What Makes Reciprocity Tick
Humans and other animals exchange benefits in several ways, known technically as reciprocity mechanisms. No matter what the mechanism, the common thread is that benefits find their way back to the original giver.
 
Reciprocity mechanism   Key features
Symmetry-based
"We're buddies"
Mutual affection between two parties prompts similar behavior in both directions without need to keep track of daily give-and-take, so long as the overall relationship remains satisfactory. Possibly the most common mechanism of reciprocity in nature, this kind is typical of humans and chimpanzees in close relationships.

Example
: Chimpanzee friends associate, groom together and support each other in fights.
     
Attitudinal
"If you're nice, I'll be nice"
Parties mirror one another's attitudes, exchanging favors on the spot. Instant attitudinal reciprocity occurs among monkeys, and people of ten rely on it with strangers.

 Example: Capuchins share food with those who help them pull a treat-laden tray.
     
Calculated
"What have you done for me lately?"
Individuals keep track of the benefits they exchange with particular partners, which helps them decide to whom to return favors. This mechanism is typical of chimpanzees and common among people in distant and professional relationships.

Example: Chimpanzees can expect food in the afternoon from those they groomed in the morning.

Biological Markets
Because reciprocity requires partners, partner choice ranks as a central issue in behavioral economics. The hand-me-down housing of hermit crabs is exceedingly simple compared with the interactions among primates, which involve multiple partners exchanging multiple currencies, such as grooming, sex, support in fights, food, babysitting and so on. This "marketplace of services," as I dubbed it in Chimpanzee Politics, means that each individual needs to be on good terms with higher-ups, to foster grooming partnerships and-if ambitious-to strike deals with like-minded others. Chimpanzee males form coalitions to challenge the reigning ruler, a process fraught with risk. After an overthrow, the new ruler needs to keep his supporters contented: an alpha male who tries to monopolize the privileges of power, such as access to females, is unlikely to keep his position for long. And chimps do this without having read Niccola Machiavelli.
    With each individual shopping for the best partners and selling its own services, the framework for reciprocity becomes one of supply and demand, which is precisely what Ronald Noë and Peter Hammerstein, then at the Max Planck Institute for Behavioral Physiology in Seewiesen, Germany, had in mind with their biological market theory. This theory, which applies whenever trading partners can choose with whom to deal, postulates that the value of commodities and partners varies with their availability. Two studies of market forces elaborate this point: one concerns the baby market among baboons, the other the job performance of small fish called cleaner wrasses.
    Like all primate females, female baboons are irresistibly attracted to infants-not only their own but also those of others. They give friendly grunts and try to touch them. Mothers are highly protective, however, and reluctant to let anyone handle their precious newborns. To get close, interested females groom the mother while peeking over her shoulder or underneath her arm at the baby. After a relaxing grooming session, a mother may give in to the groomer's desire for a closer look. The other thus buys infant time. Market theory predicts that the value of babies should go up if there are fewer around. In a study of wild chacma baboons in South Africa, Louise Barrett of the University of Liverpool and Peter Henzi of the University of Central Lancashire, both in England, found that, indeed, mothers of rare infants were able to extract a higher price (longer grooming) than mot hers in a troop full of babies.
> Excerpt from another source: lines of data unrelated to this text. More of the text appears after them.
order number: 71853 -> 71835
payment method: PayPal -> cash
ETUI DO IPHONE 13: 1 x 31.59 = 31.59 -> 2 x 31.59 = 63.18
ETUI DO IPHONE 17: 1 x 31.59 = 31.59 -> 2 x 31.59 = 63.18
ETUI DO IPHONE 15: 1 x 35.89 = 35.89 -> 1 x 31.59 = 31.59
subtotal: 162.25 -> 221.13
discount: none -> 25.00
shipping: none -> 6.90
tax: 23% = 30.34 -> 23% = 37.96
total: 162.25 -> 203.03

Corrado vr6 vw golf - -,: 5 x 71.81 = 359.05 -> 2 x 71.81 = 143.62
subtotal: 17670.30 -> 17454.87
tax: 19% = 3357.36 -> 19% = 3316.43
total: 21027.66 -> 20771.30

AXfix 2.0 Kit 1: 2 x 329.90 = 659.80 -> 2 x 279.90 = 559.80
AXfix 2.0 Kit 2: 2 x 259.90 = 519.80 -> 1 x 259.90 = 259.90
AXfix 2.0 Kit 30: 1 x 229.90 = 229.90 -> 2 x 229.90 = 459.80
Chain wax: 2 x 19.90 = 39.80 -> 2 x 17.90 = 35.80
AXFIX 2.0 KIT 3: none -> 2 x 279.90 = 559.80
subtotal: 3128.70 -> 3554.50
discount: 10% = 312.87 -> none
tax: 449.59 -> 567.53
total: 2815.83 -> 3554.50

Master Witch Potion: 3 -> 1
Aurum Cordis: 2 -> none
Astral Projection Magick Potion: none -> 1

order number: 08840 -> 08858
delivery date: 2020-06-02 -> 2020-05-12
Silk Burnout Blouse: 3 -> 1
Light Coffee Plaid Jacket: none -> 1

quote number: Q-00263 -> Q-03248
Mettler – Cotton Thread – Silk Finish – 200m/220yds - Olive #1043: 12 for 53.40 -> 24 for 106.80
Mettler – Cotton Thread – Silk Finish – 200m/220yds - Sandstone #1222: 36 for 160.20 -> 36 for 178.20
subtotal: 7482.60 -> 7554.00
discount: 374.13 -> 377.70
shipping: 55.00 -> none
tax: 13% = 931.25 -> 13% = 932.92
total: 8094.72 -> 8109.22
BABOON FEMALES pay a price in grooming to get a peek at a new infant; the fewer the infants, the longer the grooming required. The value of commodities - baby baboons in this case - increases as their availability decreases.

    Cleaner wrasses (Labroides dimidiatus) are small marine fish that feed on the external parasites of larger fish. Each cleaner owns a "station" on a reef where clientele come to spread their pectoral fins and adopt postures that offer the cleaner a chance to do its job. The exchange exemplifies a perfect mutualism.
    The cleaner nibbles the parasites off the client's body surface, gills and even the inside of its mouth. Sometimes the cleaner is so busy that clients have to wait in line. Client fish come in two varieties: residents and roamers. Residents belong to species with small territories; they have no choice but to go to their local cleaner. Roamers, on the other hand, either hold large territories or travel widely, which means that they have several cleaning stations to choose from.
They want short waiting times, excellent service and no cheating. Cheating occurs when a cleaner fish takes a bite out of its client, feeding on healthy mucus. This makes clients jolt and swim away.
    Research on cleaner wrasses by Redouan Bshary of the Max Planck institute in Seewiesen consists mainly of observations on the reef but also includes ingenious experiments in the laboratory. His papers read much like a manual for good business practice. Roamers are more likely to change stations if a cleaner has ignored them for too long or cheated them. Cleaners seem to know this and treat roamers better than they do residents. If a roamer and a resident arrive at the same time, the cleaner almost always services the roamer first. Residents have nowhere else to go, and so they can be kept waiting. The only category of fish that cleaners never cheat are predators, who possess a radical counterstrategy, which is to swallow the cleaner. With predators, cleaner fish wisely adopt, in Bshary's words, an "unconditionally cooperative strategy."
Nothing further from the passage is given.